((
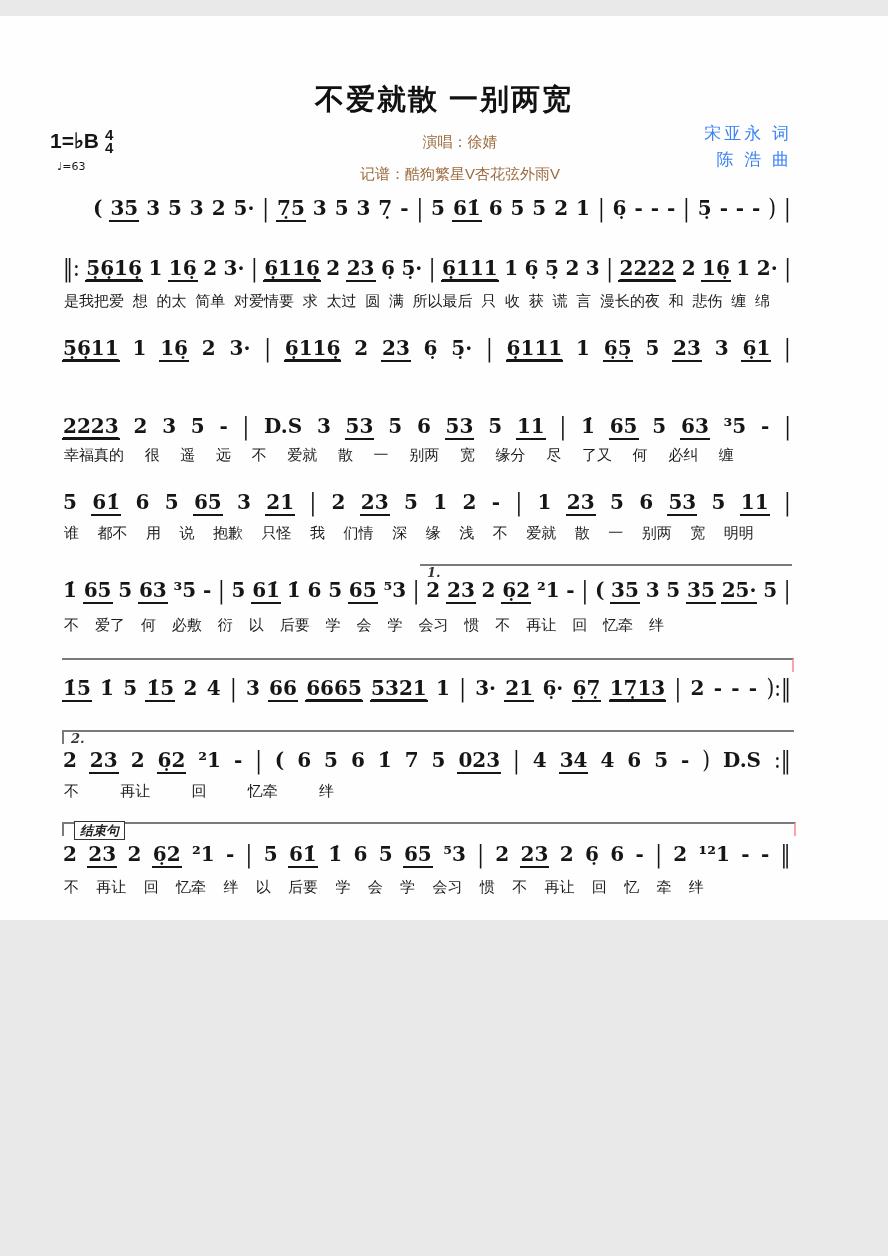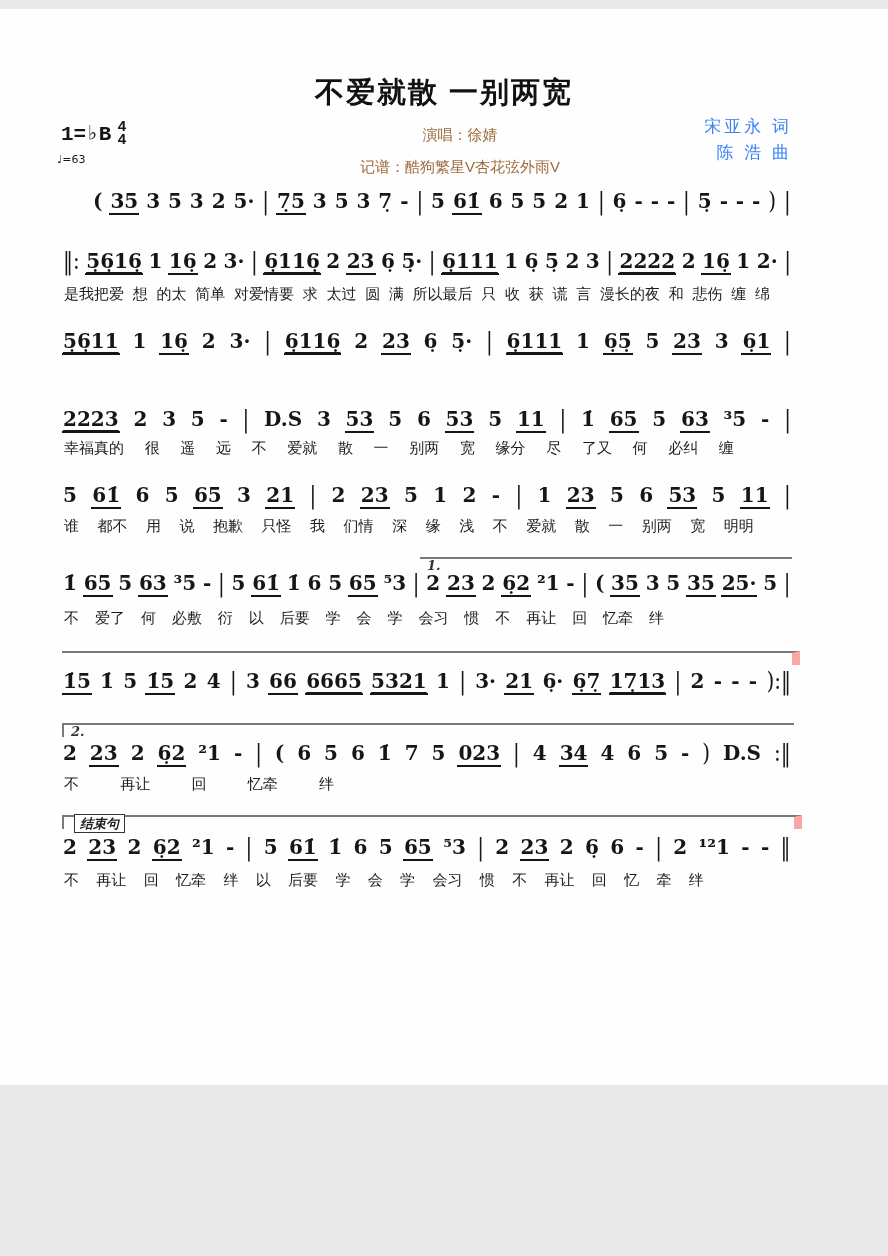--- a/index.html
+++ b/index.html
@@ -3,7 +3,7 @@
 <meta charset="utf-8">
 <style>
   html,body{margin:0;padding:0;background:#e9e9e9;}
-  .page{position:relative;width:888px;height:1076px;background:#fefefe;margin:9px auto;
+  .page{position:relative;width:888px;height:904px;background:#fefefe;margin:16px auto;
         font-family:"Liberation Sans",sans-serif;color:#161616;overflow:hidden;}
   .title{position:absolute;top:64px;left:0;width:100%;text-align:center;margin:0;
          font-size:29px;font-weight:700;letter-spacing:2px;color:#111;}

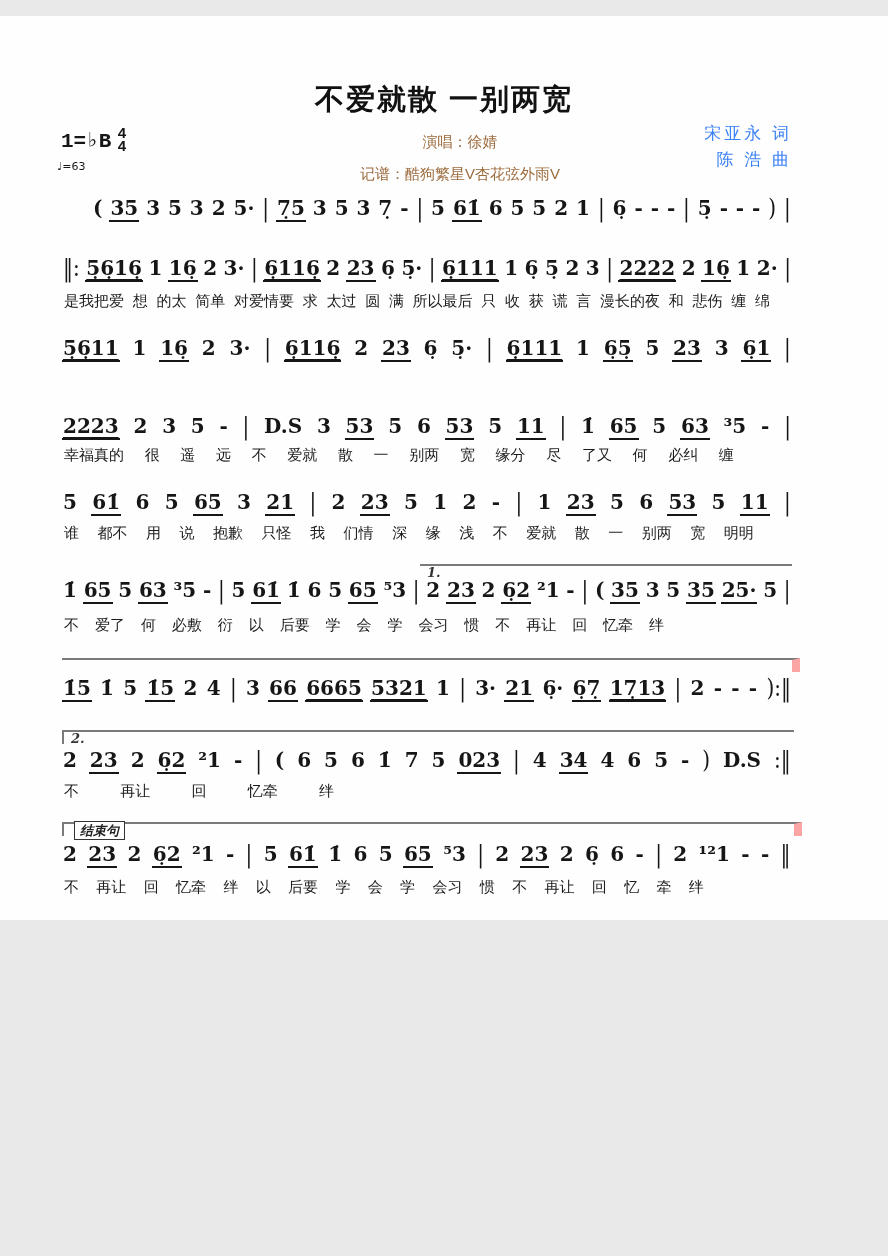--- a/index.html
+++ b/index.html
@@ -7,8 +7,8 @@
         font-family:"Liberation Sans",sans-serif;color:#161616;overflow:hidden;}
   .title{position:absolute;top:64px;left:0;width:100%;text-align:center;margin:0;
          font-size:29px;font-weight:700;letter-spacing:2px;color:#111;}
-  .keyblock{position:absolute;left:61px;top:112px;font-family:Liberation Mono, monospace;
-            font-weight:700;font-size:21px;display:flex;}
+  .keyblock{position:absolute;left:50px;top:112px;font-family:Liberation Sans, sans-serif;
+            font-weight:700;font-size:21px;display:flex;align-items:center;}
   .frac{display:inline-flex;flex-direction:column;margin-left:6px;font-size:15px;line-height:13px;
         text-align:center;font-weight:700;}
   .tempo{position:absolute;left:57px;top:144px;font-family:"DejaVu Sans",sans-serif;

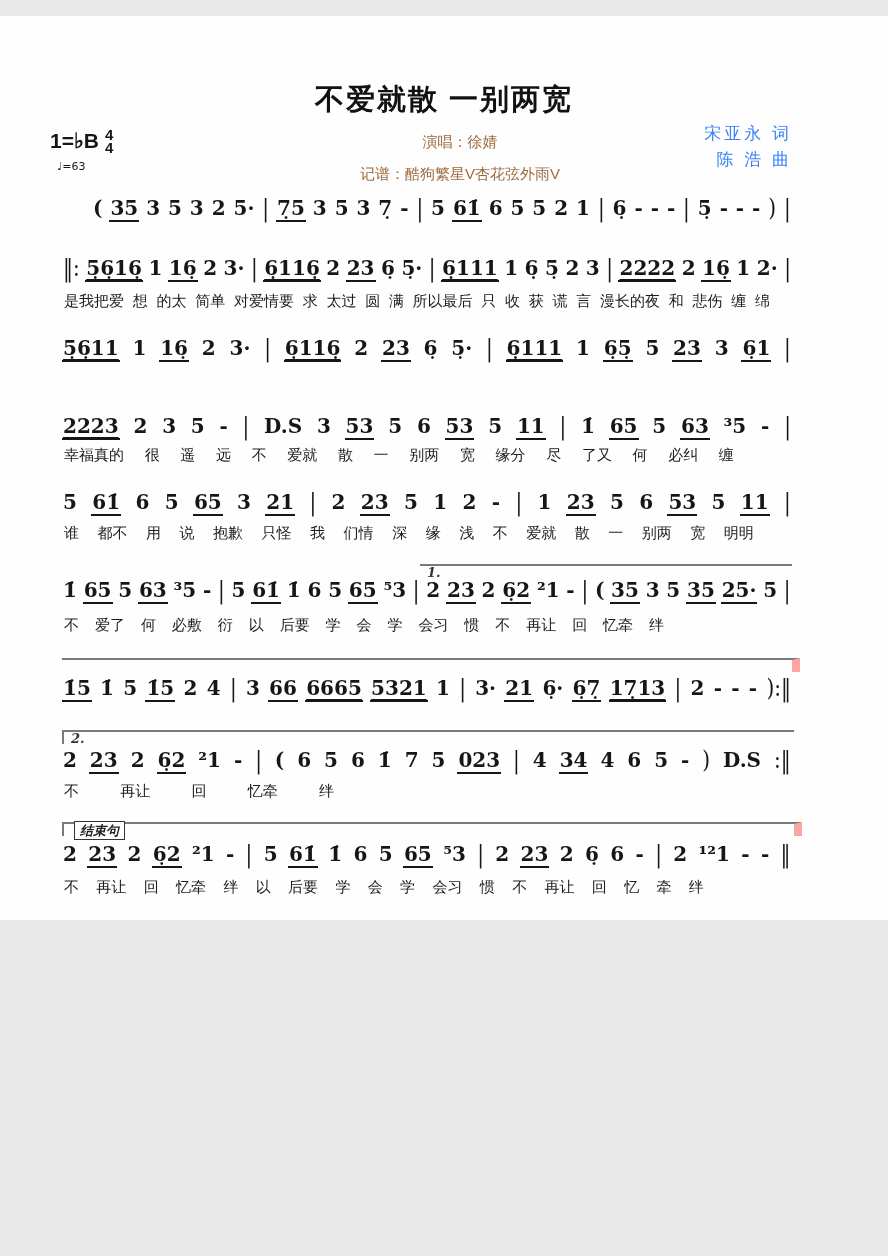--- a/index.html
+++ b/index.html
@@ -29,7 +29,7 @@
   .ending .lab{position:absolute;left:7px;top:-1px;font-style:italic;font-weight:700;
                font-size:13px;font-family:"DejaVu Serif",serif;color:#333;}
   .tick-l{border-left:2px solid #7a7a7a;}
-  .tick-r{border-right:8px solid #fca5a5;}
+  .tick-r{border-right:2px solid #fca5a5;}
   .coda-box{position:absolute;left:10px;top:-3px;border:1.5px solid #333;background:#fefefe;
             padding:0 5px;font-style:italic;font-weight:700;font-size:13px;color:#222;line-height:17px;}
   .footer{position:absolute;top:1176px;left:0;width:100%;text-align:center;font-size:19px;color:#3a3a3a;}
))
((
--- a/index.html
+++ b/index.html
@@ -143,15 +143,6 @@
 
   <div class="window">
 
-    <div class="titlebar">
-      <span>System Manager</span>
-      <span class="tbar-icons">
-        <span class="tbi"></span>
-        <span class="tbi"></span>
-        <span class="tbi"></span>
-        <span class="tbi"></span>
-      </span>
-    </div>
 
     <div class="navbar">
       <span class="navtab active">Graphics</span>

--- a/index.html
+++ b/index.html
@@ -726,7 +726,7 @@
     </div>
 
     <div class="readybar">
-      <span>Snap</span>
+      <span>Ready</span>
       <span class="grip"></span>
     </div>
))
Work out how many lines in the entries contain the string "DejaVu", then reply with that number and nothing more.

Written solution: 2